Mayor Raymond Jayo said Hinchinbrook Shire Council has highlighted that residents are already being forced into three unacceptable outcomes:
Mr Katter said the cost of insurance had become so obscene that people were being pushed toward the worst possible outcome: no insurance at all.
“When people can’t insure, the risk doesn’t disappear. It shifts straight onto the public purse,” he said. “Every time a private structure fails and there’s no insurer to foot the bill, council and taxpayers are left to pick up the tab. The whole community suffers,” Mr Katter.
Hinchinbrook’s flood history is well known, yet residents have managed their risks for more than a century. Mandatory flood cover only appeared around 2010; and while premiums have exploded, Mr Katter says the risk profile of the region has not changed.

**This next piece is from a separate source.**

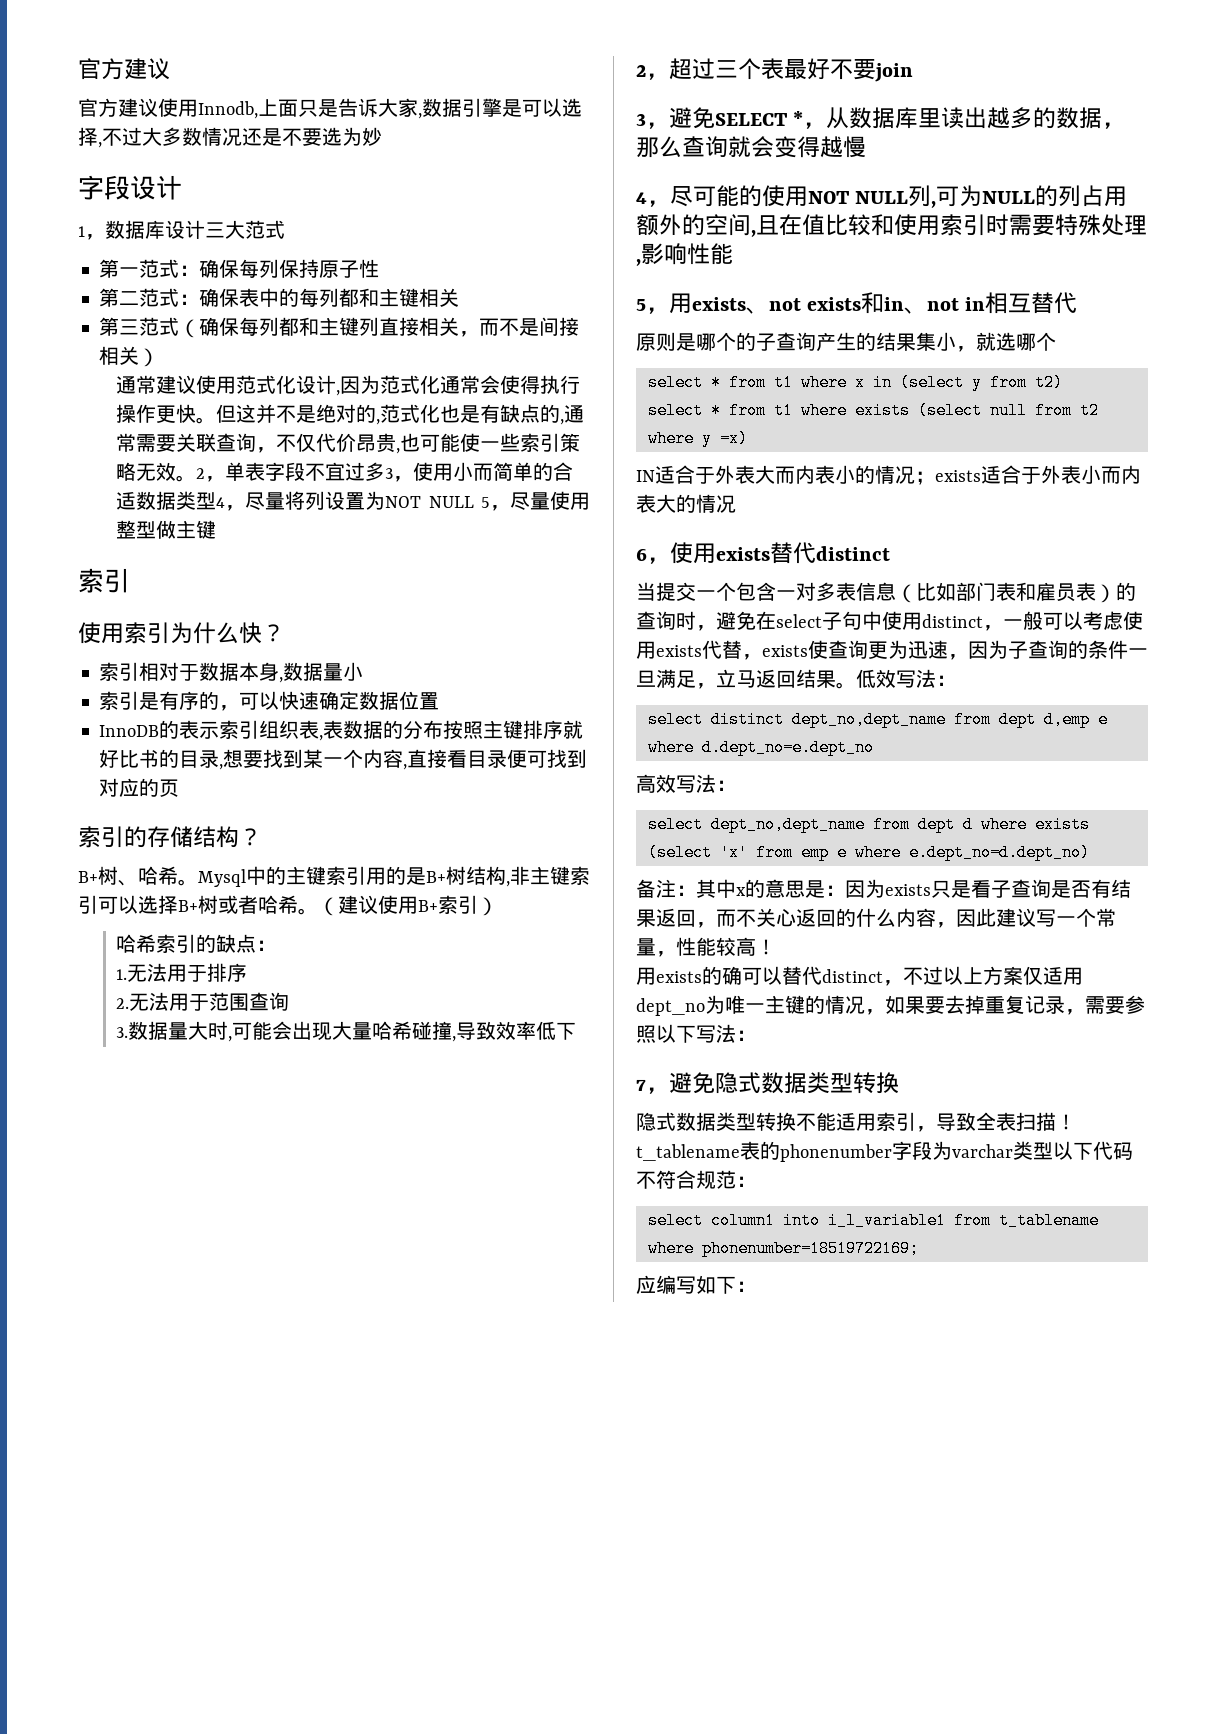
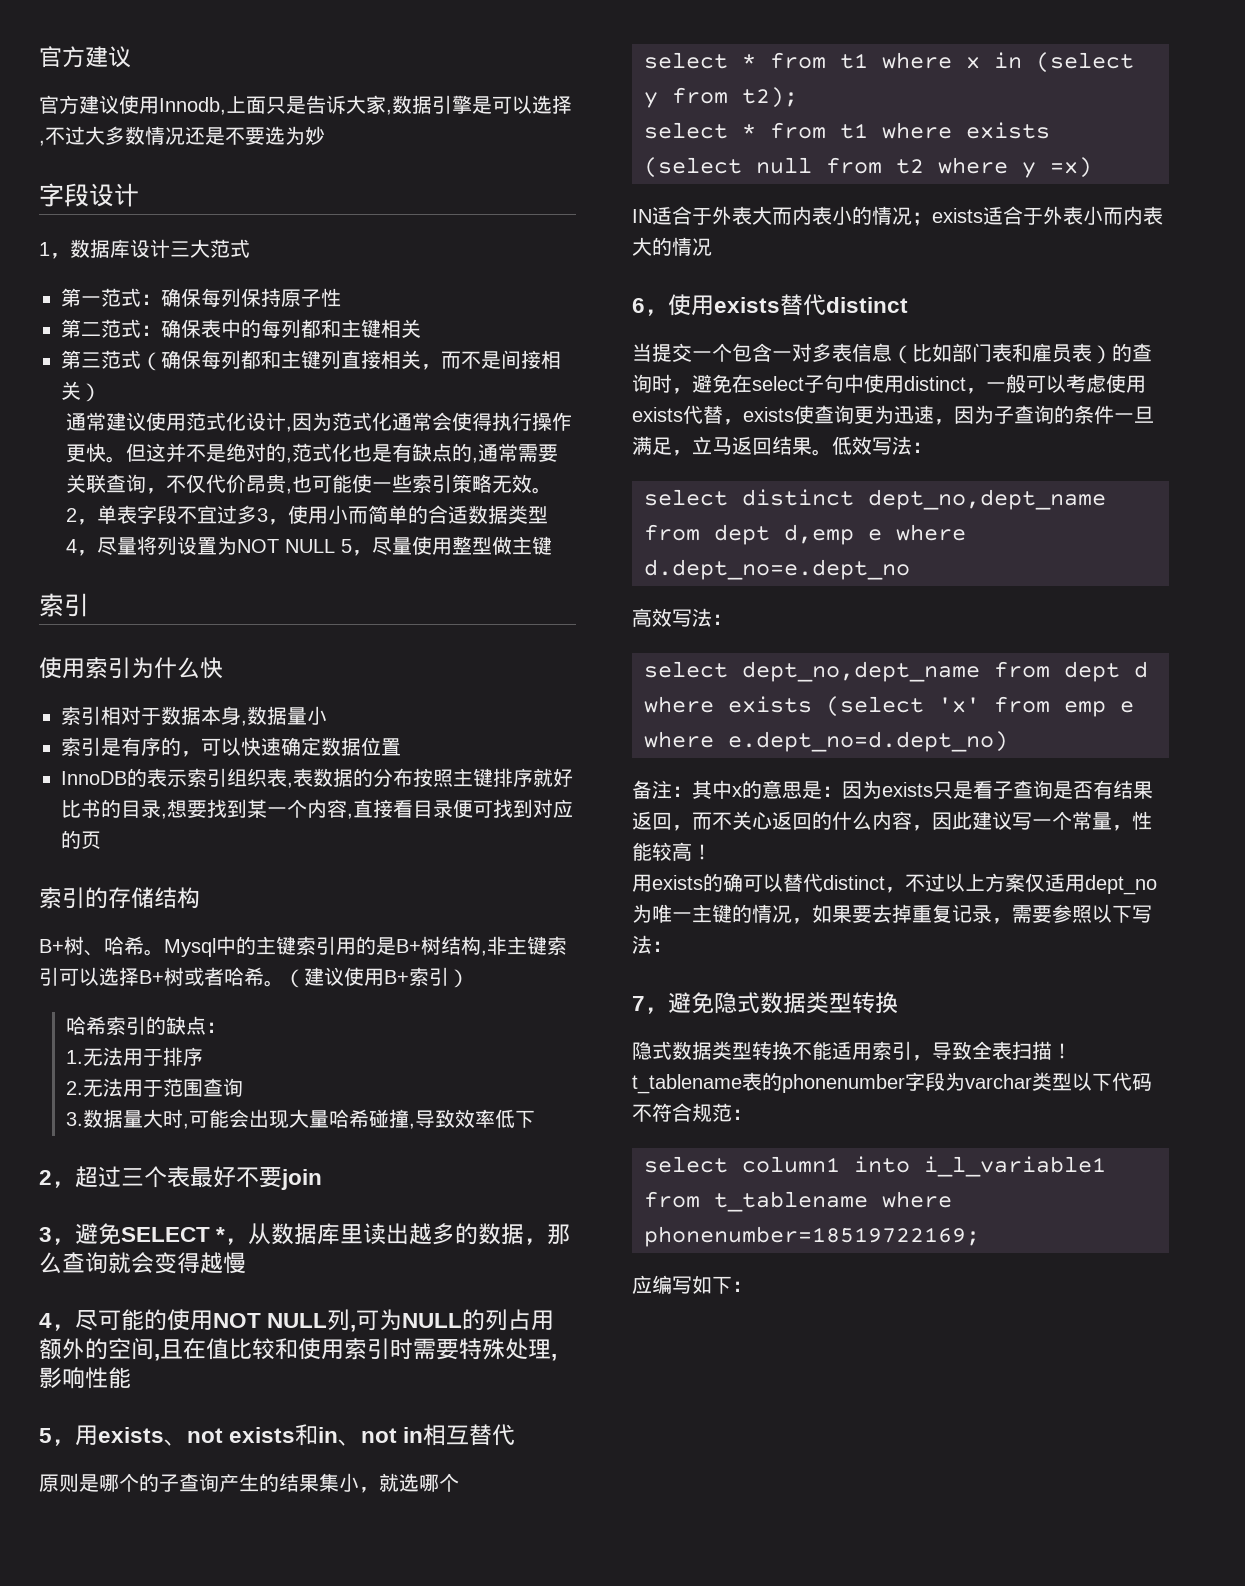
[262,624,285,642] ？ -> (223, 668) none
[239,828,262,846] ？ -> (200, 898) none
[1034,374,1063,391] t2) -> [742,87,798,108] t2);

Mr Katter is calling for two urgent reforms;
First, give property owners the right to opt in or opt out of flood cover which would dramatically reduce premiums while ensuring families can still afford cover for cyclones, fire, storm, and other essential perils.
“Some insurance is always better than no insurance. Right now, the government and insurers are forcing people into no insurance at all. It’s madness.” Mr Katter states.
Secondly, Mr Katter is also demanding forced transparency in how premiums are released and that insurers disclose; the cost of each risk component (flood, fire, storm, cyclone, etc.), how mitigation measures are assessed and why premiums continue to rise despite reduced claim events in some regions.
“People deserve to know what they’re paying for. Right now, all they get is a bill that goes up every year without justification. It’s disgraceful.” Mr Katter states.
Mr Katter said the insurance crisis in Northern Australia has reached breaking point, and Hinchinbrook is a prime example of a community being punished by corporate greed and government inaction.
“If we want strong, resilient, liveable northern communities, then governments must stop turning a blind eye while insurers bleed the North dry. The people of Hinchinbrook aren’t asking for handouts. They’re asking for fairness and the basic right to insure their homes without being bankrupted," Mr Katter asserted.
Mr Katter said he will be writing to federal ministers immediately and will pursue parliamentary intervention to ensure North Queenslanders are no longer left at the mercy of unaffordable, compulsory insurance products.